Publication year - 1958
Publication title -
australasian annals of medicine
Language(s) - English
Resource type - Journals
SCImago Journal Rank - 0.596
H-Index - 70
eISSN - 1445-5994
pISSN - 0571-9283
DOI - 10.1111/imj.1958.7.1.69
Subject(s) - medicine , bronchial artery , pulmonary vessels , anastomosis , lung , pathology , pulmonary hypertension , cardiology , surgery
Summary Observations on the morphology of vascular changes in emphysema and related conditions are presented, with particular emphasis on those in the pulmonary and bronchial arteries. These observations indicate that the sclerosis of the small arteries in emphysema results from organization of thrombi, this thrombosis being precipitated by the cause of the inflammation of the adjoining air passages producing some degree of damage to the arterial wall. In early generalized emphysema pulmonary arterial sclerosis is found predominantly in the small arteries adjoining terminal and respiratory bronchioles; in these early lesions inflammatory damage is largely confined to these bronchioles. It is emphasized that sclerosis of the smaller pulmonary arteries is not directly proportional to the degree of inflammatory damage to bronchioles. The relation between the two, particularly in early or mild cases, varies within wide limits. It is pointed out that the significance of pulmonary arterial sclerosis as one factor in the genesis of pulmonary hypertension has not yet been accurately assessed, since morphological studies of this subject have been limited and the widespread complete arterial obliteration that occurs in chronic inflammatory disease of the lungs has not been adequately recognized. Observations on the bronchial arteries in emphysema and on the development of anastomoses between these vessels and pulmonary arteries indicate that these last develop from the minute vessels in organizing tissue in inflammatory areas. Where a “demand” for nutriment continues, the vessels enlarge.

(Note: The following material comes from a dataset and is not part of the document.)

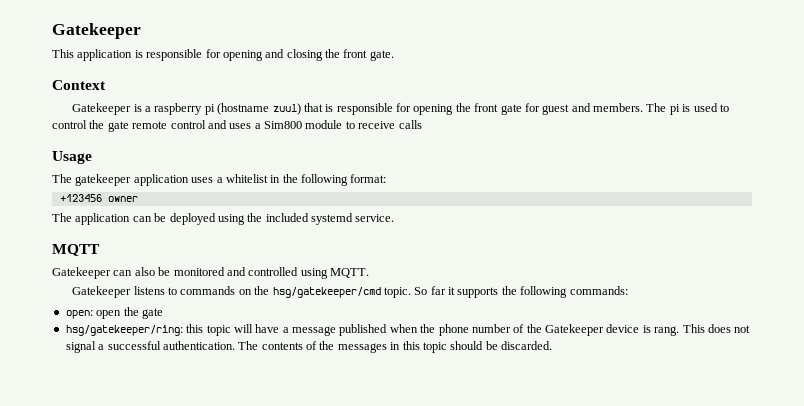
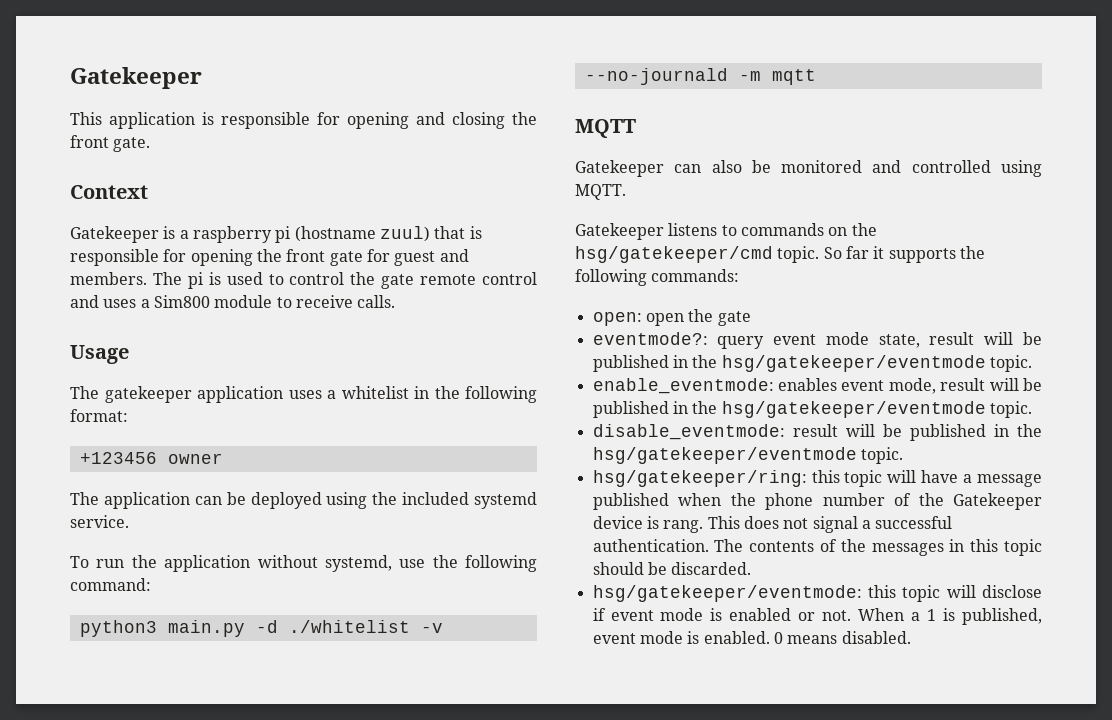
[398,120,422,129] calls -> [357,295,396,308] calls.
(395, 218) none -> [70,555,537,572] [70,578,151,591] [79,620,443,637] [584,68,816,85] // To run the application without systemd, use the following command: // python3 main.py -d ./whitelist -v --no-journald -m mqtt
(163, 313) none -> [592,332,1042,349] [592,355,1032,372] [592,378,1042,394] [592,401,1032,418] [592,424,1042,441] [592,447,903,464] // eventmode?: query event mode state, result will be published in the hsg/gatekeeper/eventmode topic. // enable_eventmode: enables event mode, result will be published in the hsg/gatekeeper/eventmode topic. // disable_eventmode: result will be published in the hsg/gatekeeper/eventmode topic.
(552, 345) none -> [592,585,1042,602] [592,608,1042,625] [592,631,911,644] // hsg/gatekeeper/eventmode: this topic will disclose if event mode is enabled or not. When a 1 is published, event mode is enabled. 0 means disabled.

Such vessels are bronchial in origin; and where the wall of a pulmonary vessel has been involved, an anastomosis arises. The vascular changes observed in emphysema are not of great ætiological importance but are the incidental concomitant of earlier general connective tissue changes in the region. As happens in all parts of the body, the vessels are necessarily involved in any connective tissue disturbance. At the same time sclerosis and particularly obliteration will limit the nutrition of tissues depending on them. The vascular phenomena therefore are important in that, by their presence, they support the hypothesis propounded, as the result of observations of the bronchioles and related structures, that emphysema is intimately related to and develops as the result of previous damage to and chronic inflammatory changes in the bronchioles and proximate pulmonary tissues.